[Data items]
◇ ◇ ◇ ◇ ◇ ◇ ◇

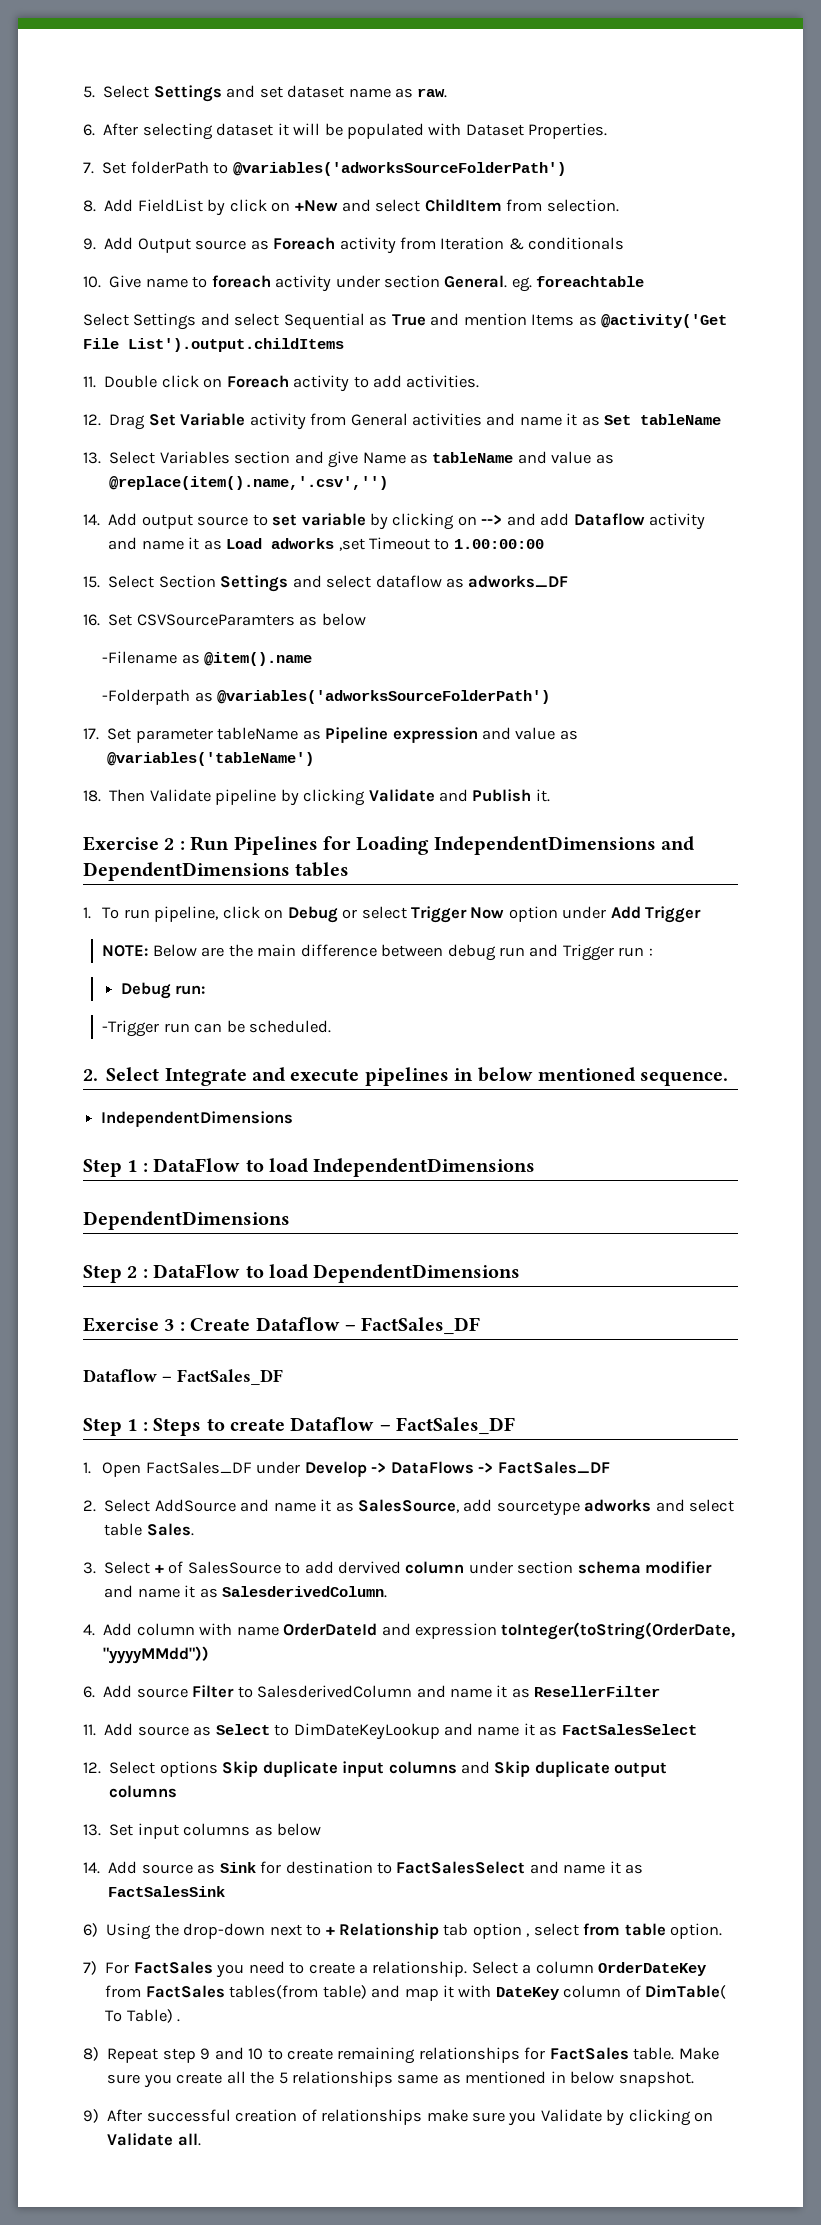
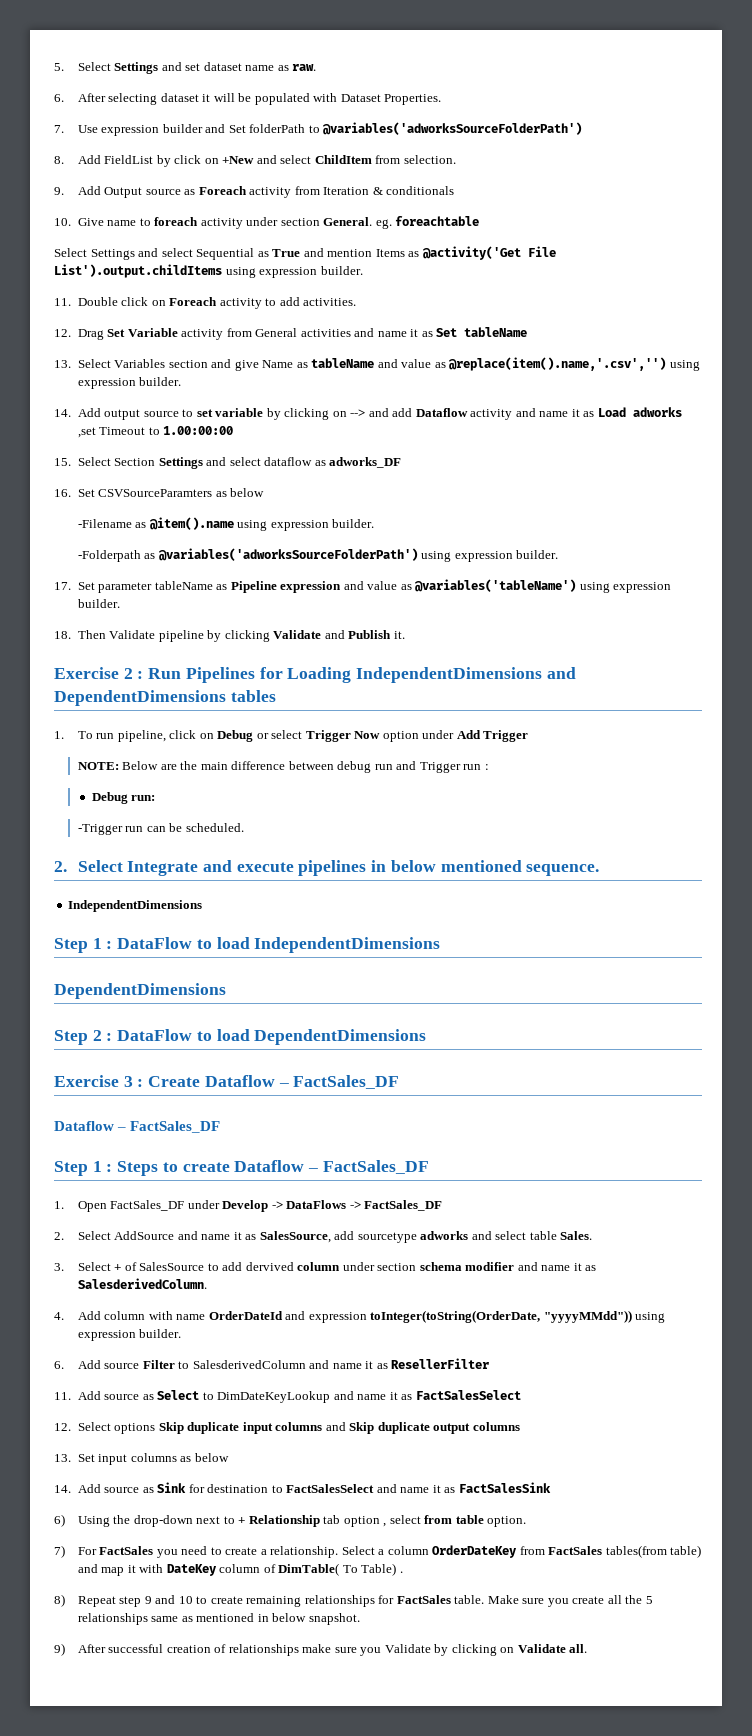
(94, 168) none -> [77,124,226,136] Use expression builder and
(344, 345) none -> [225,266,363,278] using expression builder.
(389, 483) none -> [669,360,700,371] [77,377,182,389] using expression builder.
(313, 659) none -> [237,519,375,531] using expression builder.
(551, 697) none -> [421,550,559,562] using expression builder.
(315, 759) none -> [579,582,672,593] [77,599,120,608] using expression builder.
(210, 1655) none -> [635,1312,666,1323] [77,1329,182,1341] using expression builder.

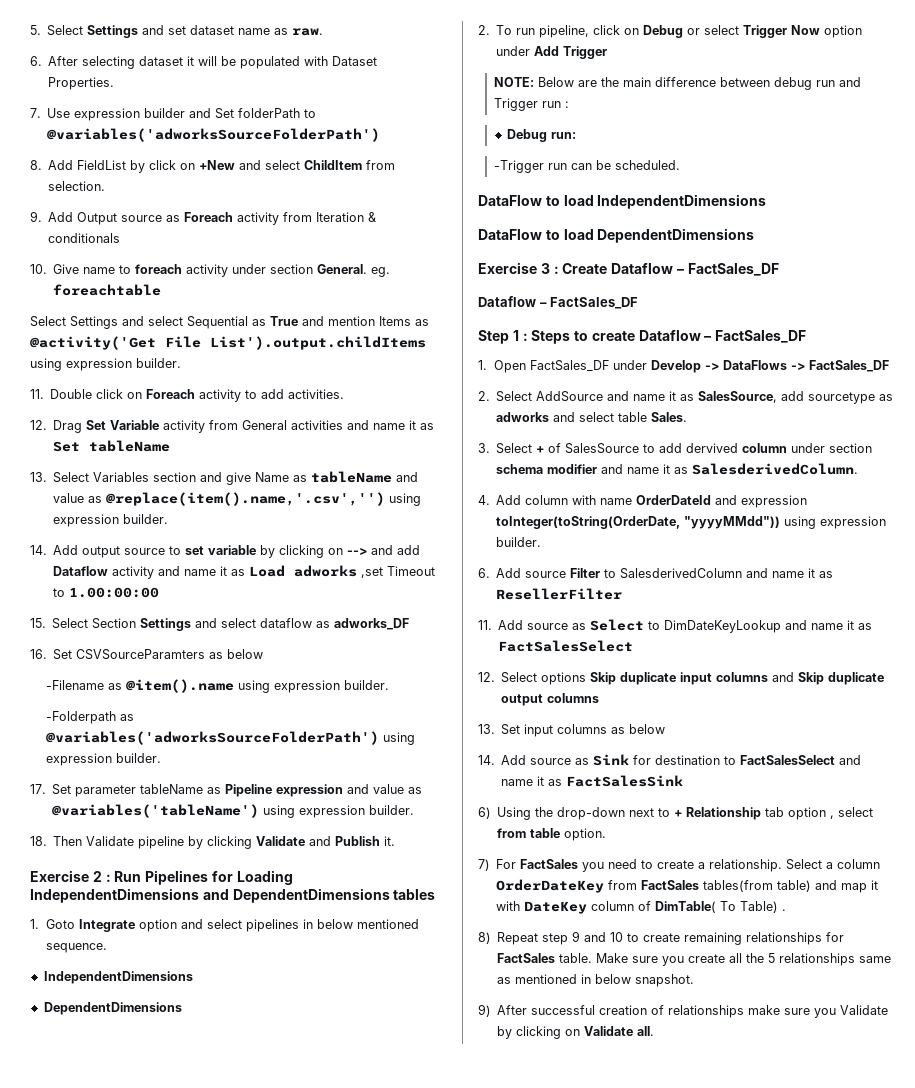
(64, 735) none -> [45,919,419,932] [45,943,107,953] [43,971,193,984] [43,1002,182,1015] [478,25,490,35] Goto Integrate option and select pipelines in below mentioned sequence. // IndependentDimensions // DependentDimensions // 2.
[54,860,600,876] [68,900,203,912] [54,938,113,953] 2. Select Integrate and execute pipelines in below mentioned sequence. // IndependentDimensions // Step 1 : -> (680, 165) none
[54,983,226,999] [54,1030,113,1045] DependentDimensions // Step 2 : -> (767, 201) none
(417, 1237) none -> [879,394,894,401] as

◇ ◇ ◇ ◇ ◇ ◇ ◇

> **Exercise description**
With the images omitted, retype the records above exactly.

> **Reply**
(94, 168) none -> [77,124,226,136] Use expression builder and
(344, 345) none -> [225,266,363,278] using expression builder.
(389, 483) none -> [669,360,700,371] [77,377,182,389] using expression builder.
(313, 659) none -> [237,519,375,531] using expression builder.
(551, 697) none -> [421,550,559,562] using expression builder.
(315, 759) none -> [579,582,672,593] [77,599,120,608] using expression builder.
(210, 1655) none -> [635,1312,666,1323] [77,1329,182,1341] using expression builder.

(64, 735) none -> [45,919,419,932] [45,943,107,953] [43,971,193,984] [43,1002,182,1015] [478,25,490,35] Goto Integrate option and select pipelines in below mentioned sequence. // IndependentDimensions // DependentDimensions // 2.
[54,860,600,876] [68,900,203,912] [54,938,113,953] 2. Select Integrate and execute pipelines in below mentioned sequence. // IndependentDimensions // Step 1 : -> (680, 165) none
[54,983,226,999] [54,1030,113,1045] DependentDimensions // Step 2 : -> (767, 201) none
(417, 1237) none -> [879,394,894,401] as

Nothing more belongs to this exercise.